#### What needs to be done:
Using the data below, return every line that holds the word "highlighted".
Record excerpts: Begin
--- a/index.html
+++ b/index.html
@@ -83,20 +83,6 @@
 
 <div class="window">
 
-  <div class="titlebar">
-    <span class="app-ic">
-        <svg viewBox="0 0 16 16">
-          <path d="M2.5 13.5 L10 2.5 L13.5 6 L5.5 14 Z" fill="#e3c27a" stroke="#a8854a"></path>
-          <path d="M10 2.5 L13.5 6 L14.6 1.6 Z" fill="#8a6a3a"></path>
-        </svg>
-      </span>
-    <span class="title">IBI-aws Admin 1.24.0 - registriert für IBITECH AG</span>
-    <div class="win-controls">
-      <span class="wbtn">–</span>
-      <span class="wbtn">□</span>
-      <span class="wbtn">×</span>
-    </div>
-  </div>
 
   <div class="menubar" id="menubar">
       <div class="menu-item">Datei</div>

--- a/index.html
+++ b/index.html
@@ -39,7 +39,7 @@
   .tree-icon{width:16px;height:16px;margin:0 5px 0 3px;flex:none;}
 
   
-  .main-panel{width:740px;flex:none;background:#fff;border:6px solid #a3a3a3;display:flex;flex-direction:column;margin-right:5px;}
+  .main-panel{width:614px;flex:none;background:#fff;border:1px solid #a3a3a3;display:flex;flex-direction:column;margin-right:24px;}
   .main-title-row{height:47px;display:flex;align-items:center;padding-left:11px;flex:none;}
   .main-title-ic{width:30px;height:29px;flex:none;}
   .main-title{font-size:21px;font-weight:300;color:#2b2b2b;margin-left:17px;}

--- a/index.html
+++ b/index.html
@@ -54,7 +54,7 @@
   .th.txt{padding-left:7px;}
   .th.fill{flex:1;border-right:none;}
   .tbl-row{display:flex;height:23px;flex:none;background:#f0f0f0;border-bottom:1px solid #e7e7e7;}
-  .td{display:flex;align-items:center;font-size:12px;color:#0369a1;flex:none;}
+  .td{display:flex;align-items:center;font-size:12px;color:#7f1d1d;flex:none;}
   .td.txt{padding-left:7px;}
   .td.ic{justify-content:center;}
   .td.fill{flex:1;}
Record excerpts: End
Record excerpts: Begin
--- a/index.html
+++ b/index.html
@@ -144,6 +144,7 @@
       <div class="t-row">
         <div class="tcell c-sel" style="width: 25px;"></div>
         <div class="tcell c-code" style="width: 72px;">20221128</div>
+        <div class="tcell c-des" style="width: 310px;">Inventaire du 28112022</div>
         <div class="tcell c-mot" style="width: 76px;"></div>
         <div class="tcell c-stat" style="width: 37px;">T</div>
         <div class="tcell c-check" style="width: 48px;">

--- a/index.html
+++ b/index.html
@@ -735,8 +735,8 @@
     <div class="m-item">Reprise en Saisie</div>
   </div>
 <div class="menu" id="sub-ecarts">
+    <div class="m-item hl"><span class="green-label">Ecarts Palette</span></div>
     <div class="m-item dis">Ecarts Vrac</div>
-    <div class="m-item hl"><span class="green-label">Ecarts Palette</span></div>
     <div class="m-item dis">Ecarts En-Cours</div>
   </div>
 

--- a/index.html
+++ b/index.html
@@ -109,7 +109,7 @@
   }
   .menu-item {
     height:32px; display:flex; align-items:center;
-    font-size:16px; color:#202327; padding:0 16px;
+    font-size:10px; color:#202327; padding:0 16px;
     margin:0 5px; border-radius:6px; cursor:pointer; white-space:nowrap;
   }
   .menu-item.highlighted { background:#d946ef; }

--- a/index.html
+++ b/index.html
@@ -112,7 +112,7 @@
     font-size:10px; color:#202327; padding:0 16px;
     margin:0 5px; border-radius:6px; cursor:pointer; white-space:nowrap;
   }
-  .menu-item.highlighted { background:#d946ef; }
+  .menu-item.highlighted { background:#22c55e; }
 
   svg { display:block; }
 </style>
Record excerpts: End
#### Written solution:
   .menu-item.highlighted { background:#d946ef; }
-  .menu-item.highlighted { background:#d946ef; }
+  .menu-item.highlighted { background:#22c55e; }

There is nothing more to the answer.